8. Mais le pourvoi qui attaque une décision ayant notamment prononcé sur la compétence, sans statuer sur le fond du litige, et critique le chef de dispositif ayant prononcé sur la compétence ainsi que d'autres chefs de l'arrêt, entre dans les prévisions de l'article 607-1 du code de procédure civile (2e Civ., 9 juin 2022, pourvoi n°19-20.592, publié).
9. Il en résulte que, comme le moyen qui critique le chef de dispositif relatif à la compétence de la juridiction, le moyen, relatif au chef de dispositif de l'arrêt statuant sur une fin de non-recevoir, est recevable.
Bien-fondé du moyen
10. C'est par une interprétation souveraine, exclusive de dénaturation, que l'ambiguïté de ses termes rendait nécessaire, que la cour d'appel a retenu que l'arrêté d'autorisation d'occupation du domaine public, qui faisait obligation à la société Le Grand Hôtel des bains d'entretenir en bon état, à ses frais, les ouvrages confiés et de remédier immédiatement à ses frais, aux dégradations du domaine public maritime, emportait mandat implicite du représentant de l'Etat à son profit d'agir en réparation des désordres de nature décennale affectant le mur de défense contre la mer.
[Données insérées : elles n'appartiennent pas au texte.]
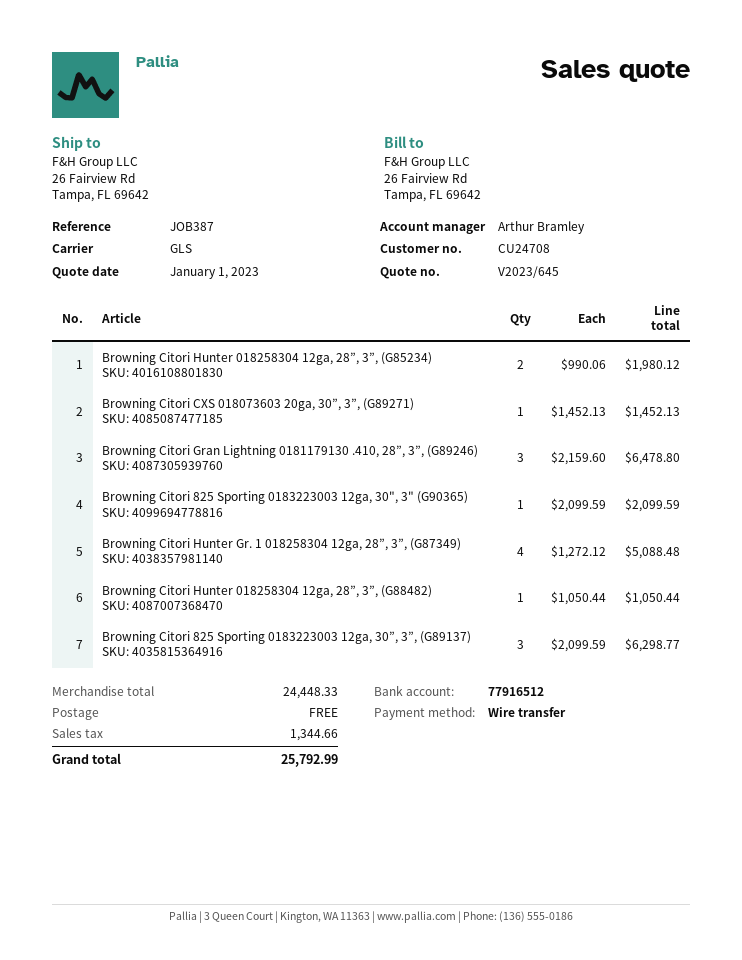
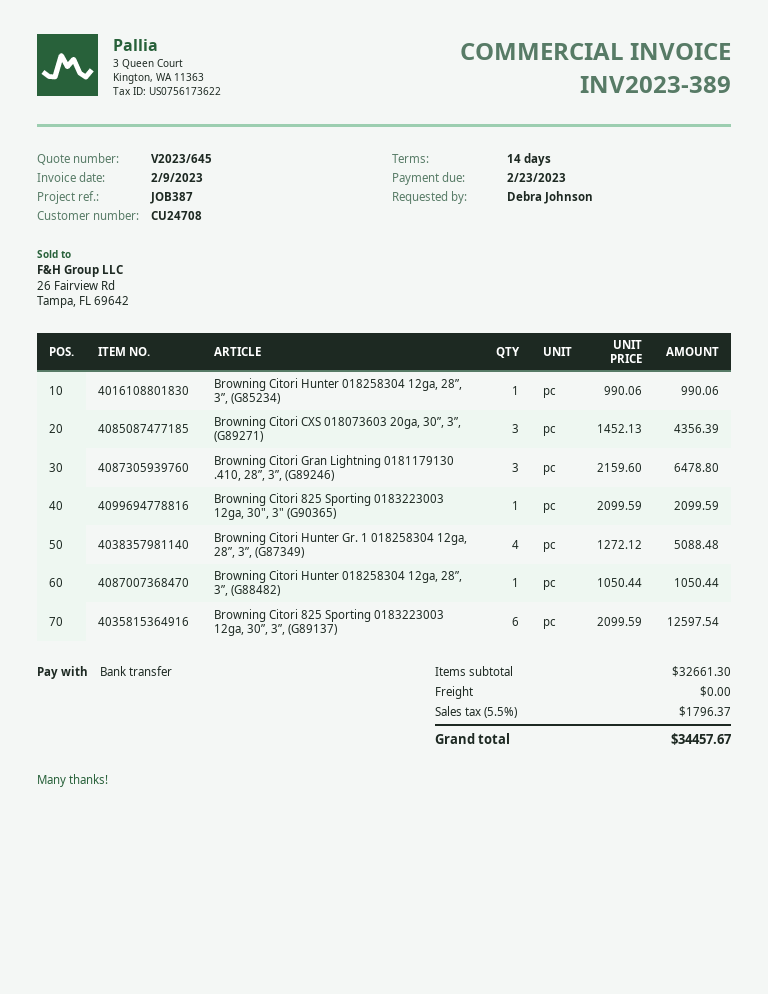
Browning Citori Hunter 018258304 12ga, 28”, 3”, (G85234): 2 x 990.06 = 1980.12 -> 1 x 990.06 = 990.06
Browning Citori CXS 018073603 20ga, 30”, 3”, (G89271): 1 x 1452.13 = 1452.13 -> 3 x 1452.13 = 4356.39
Browning Citori 825 Sporting 0183223003 12ga, 30”, 3”, (G89137): 3 x 2099.59 = 6298.77 -> 6 x 2099.59 = 12597.54
subtotal: 24448.33 -> 32661.30
tax: 1344.66 -> 1796.37
total: 25792.99 -> 34457.67

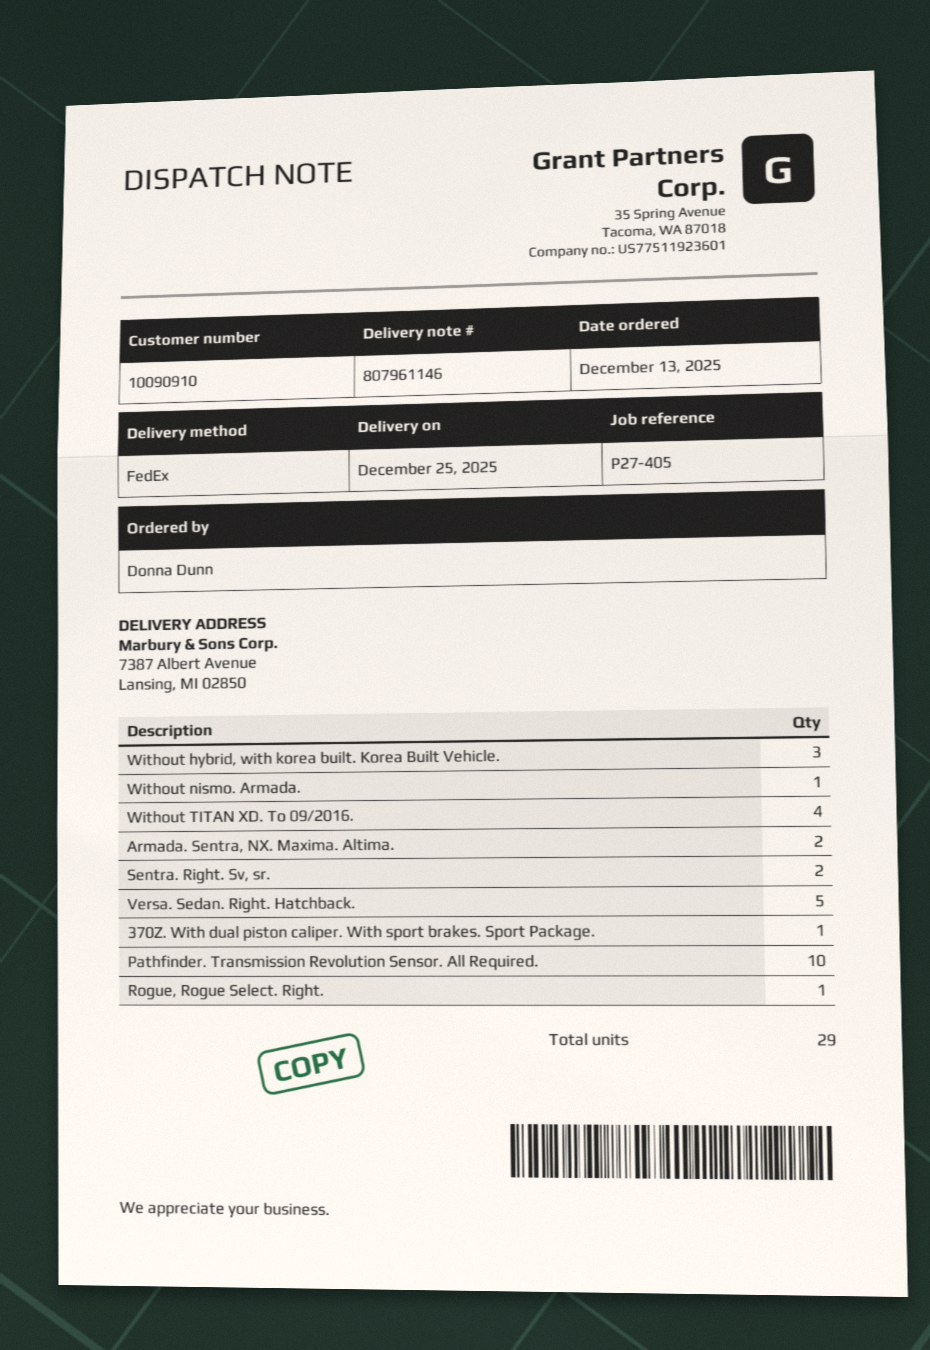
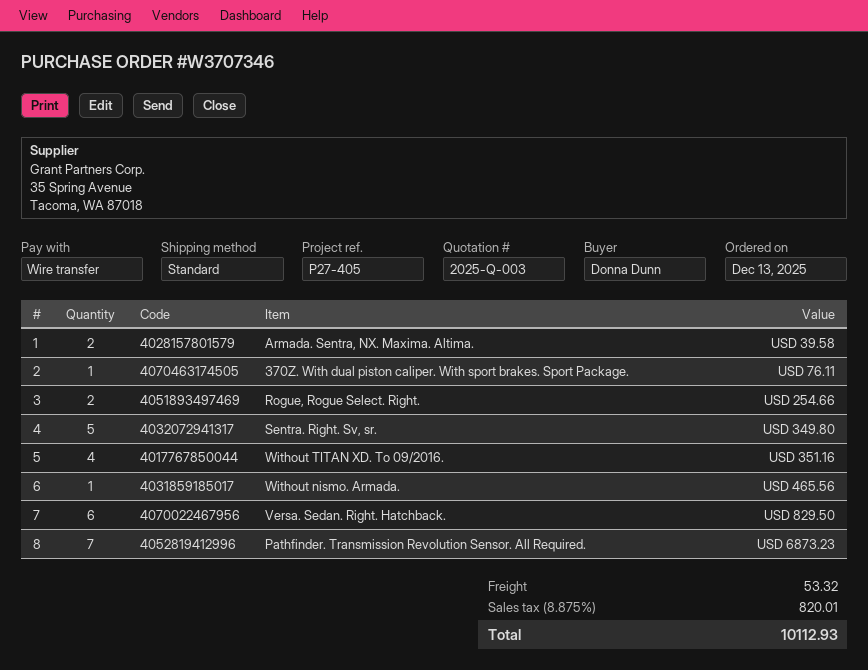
shipping method: FedEx -> standard
Without hybrid, with korea built. Korea Built Vehicle.: 3 -> none
Sentra. Right. Sv, sr.: 2 -> 5
Versa. Sedan. Right. Hatchback.: 5 -> 6
Pathfinder. Transmission Revolution Sensor. All Required.: 10 -> 7
Rogue, Rogue Select. Right.: 1 -> 2

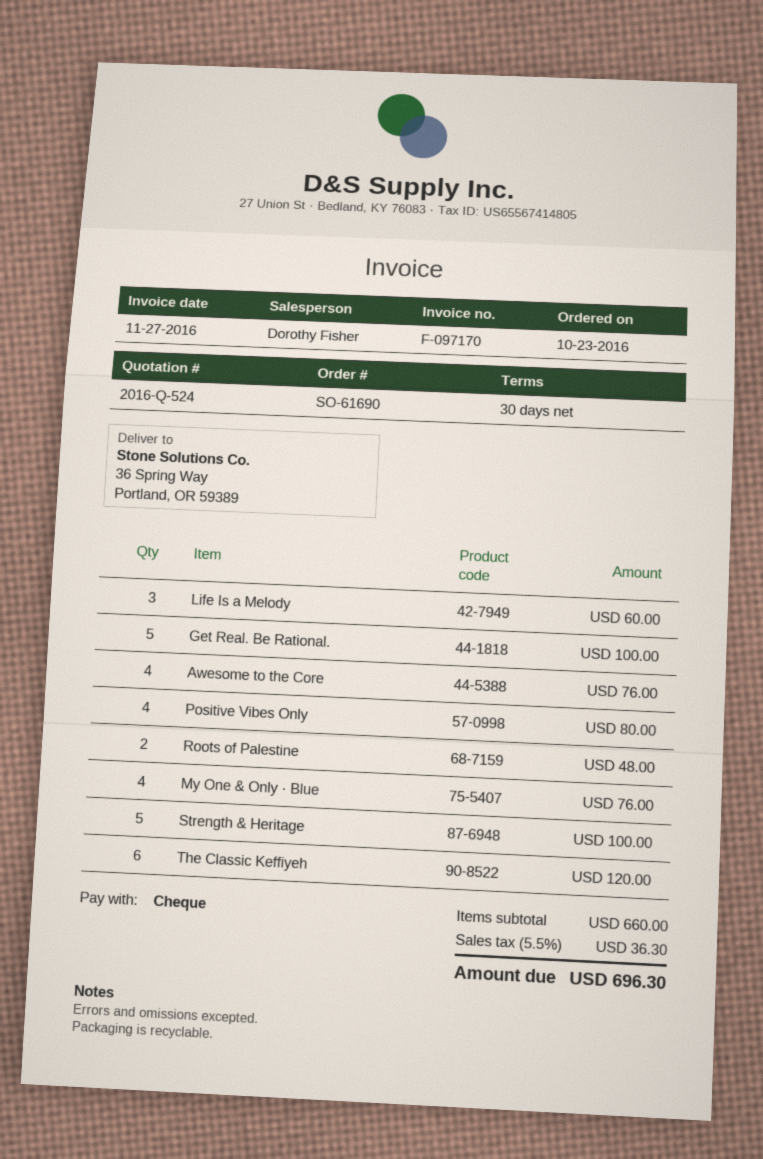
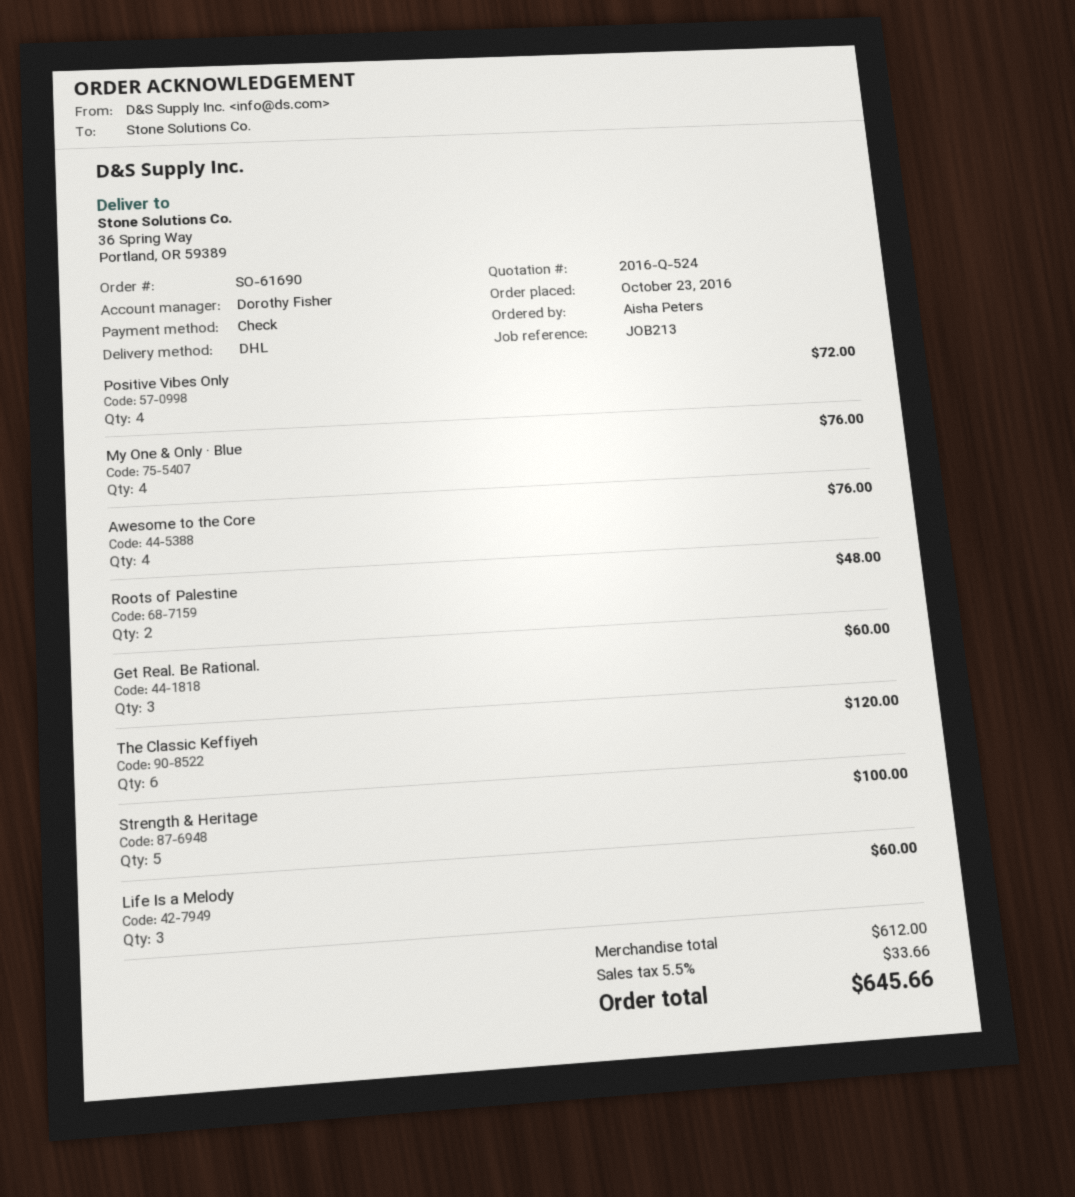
Get Real. Be Rational.: 5 for 100.00 -> 3 for 60.00
Positive Vibes Only: 4 for 80.00 -> 4 for 72.00
subtotal: 660.00 -> 612.00
tax: 5.5% = 36.30 -> 5.5% = 33.66
total: 696.30 -> 645.66

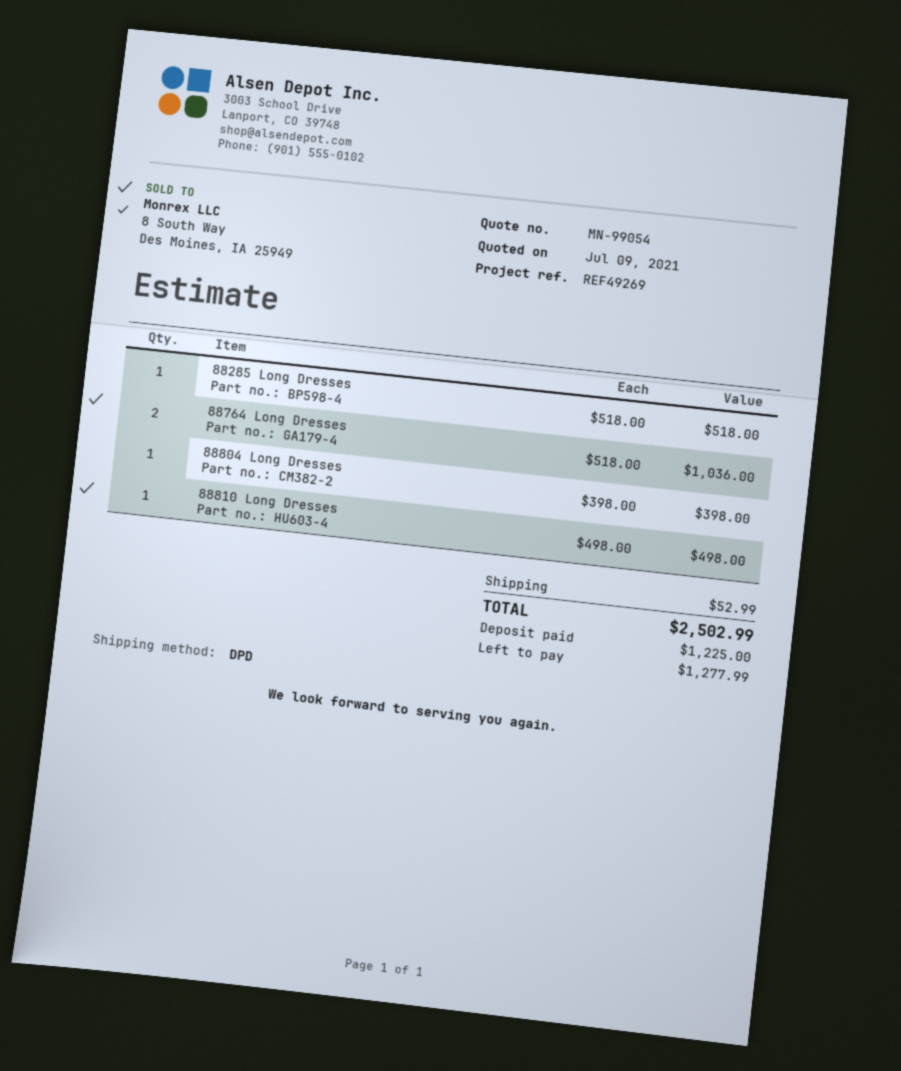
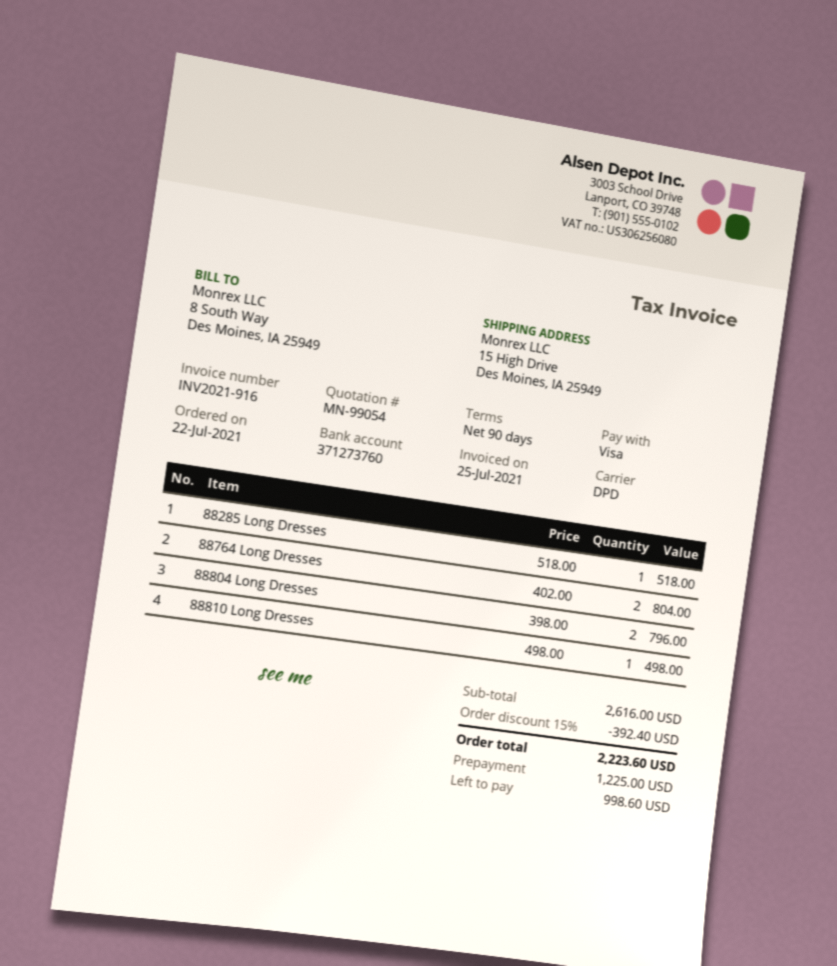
88764 Long Dresses: 2 x 518.00 = 1036.00 -> 2 x 402.00 = 804.00
88804 Long Dresses: 1 x 398.00 = 398.00 -> 2 x 398.00 = 796.00
discount: none -> 15% = 392.40
shipping: 52.99 -> none
total: 2502.99 -> 2223.60
balance: 1277.99 -> 998.60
11. Le moyen n'est donc pas fondé.
PAR CES MOTIFS, la Cour :
REJETTE le pourvoi ;
Condamne la caisse régionale d'assurances mutuelles agricoles Bretagne Pays de la Loire aux dépens ;
En application de l'article 700 du code de procédure civile, rejette la demande formée par la caisse régionale d'assurances mutuelles agricoles Bretagne Pays de la Loire et la condamne à payer à la société Le Grand Hôtel des bains la somme de 3 000 euros ;
Ainsi fait et jugé par la Cour de cassation, troisième chambre civile, et prononcé par le président en son audience publique du cinq décembre deux mille vingt-quatre.